Open Access
American Research Journal of Orthopedics and Traumatology
ISSN (Online): 2572-2964
DOI: 10.46568/arjot
Exercise-Induced Acute Compartment Syndrome in Bilateral Upper Extremities: A Clinical Case
1Department of Surgery, Hackensack Meridian Health, Palisades Medical Center, Hackensack, NJ, USA
2Department of Orthopaedics and Rehabilitation, Detroit Medical Center, Wayne State University School of Medicine, Orthopaedic Surgery Residency Program, Detroit, MI, USA
2Department of Orthopaedics and Rehabilitation, Detroit Medical Center, Wayne State University School of Medicine, Orthopaedic Surgery Residency Program, Detroit, MI, USA
Raymond E. Kennedy, MD, Mark K. Lane, MD. “Exercise-Induced Acute Compartment Syndrome in Bilateral Upper Extremities: A Clinical Case”. American Research Journal of Orthopedics and Traumatology. 2018; 3(1): 1-4.
Abstract
Compartment syndrome is developed by a build-up of pressure in an enclosed space in the body, and can be caused by trauma, medical conditions that alter fluid balance, exercise, or can be iatrogenic. A decrease in the microcirculation pressure gradient causes local ischemia, making compartment syndrome a true medical and surgical emergency often requiring a fasciotomy to reduce intra-compartmental pressures and restore microscopic flow. A 22-year-old female presented with bilateral upper extremity pain and swelling after vigorous exercise and her exam revealed a decreased range of motion, tense skin over the affected areas, as well as rising CPK levels, which led to the early diagnosis of acute compartment syndrome. Surgical release was immediately performed bilaterally with delayed primary closure. The patient regained full function and range of motion in both arms, without any short or long-term complications.
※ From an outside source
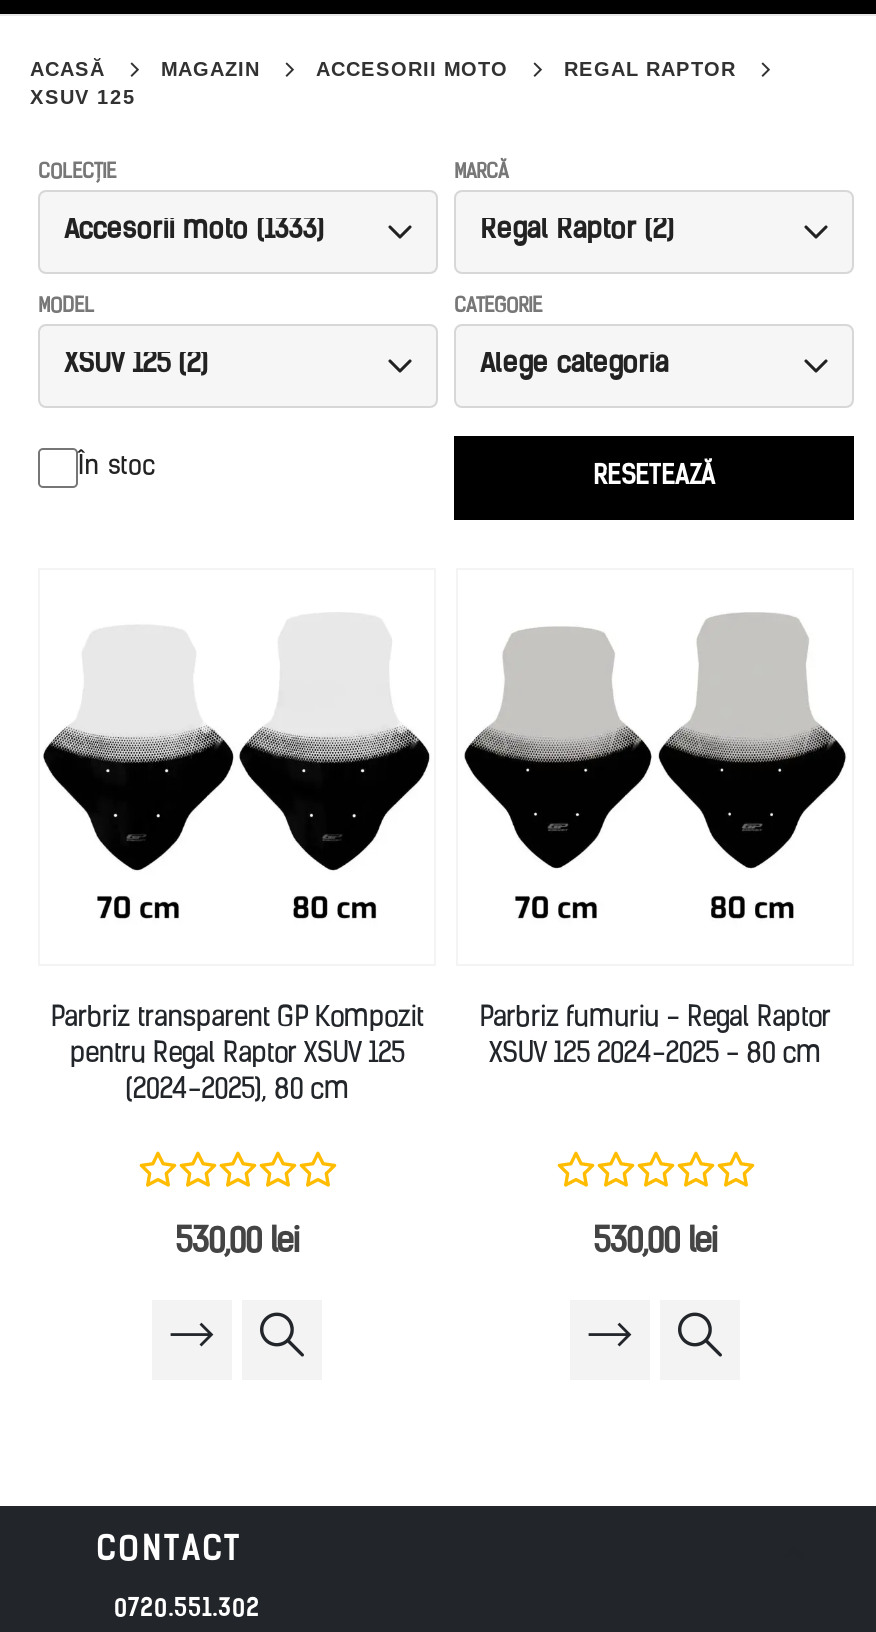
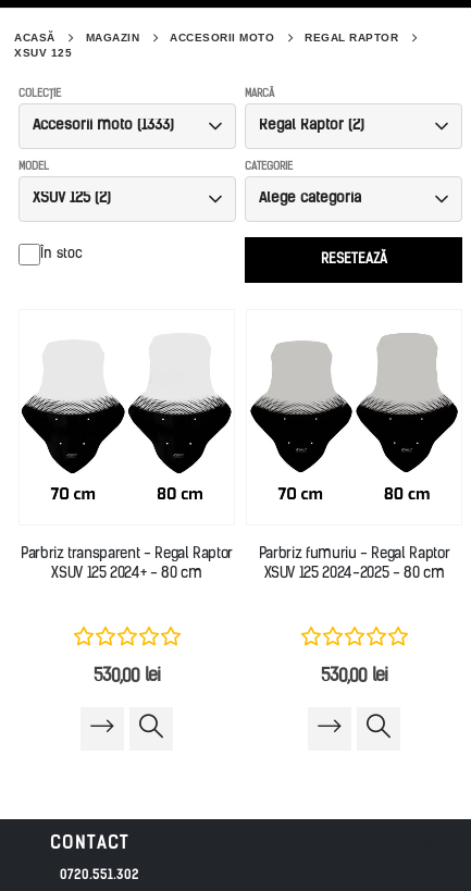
[51,1006,423,1104] Parbriz transparent GP Kompozit | pentru Regal Raptor XSUV 125 | (2024-2025), 80 cm -> [21,547,233,581] Parbriz transparent - Regal Raptor | XSUV 125 2024+ - 80 cm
Acute compartment syndrome is a limb-threatening emergency. Rapid diagnosis and early surgical treatment with fasciotomy is necessary to regain function and circulation to the affected area, and effectively save the limb. Delayed diagnosis and/or surgical treatment puts the patient and the affected limb at risk, and even with eventual treatment, allows for the development of complications such as Volkmann’s contractures and acute renal failure.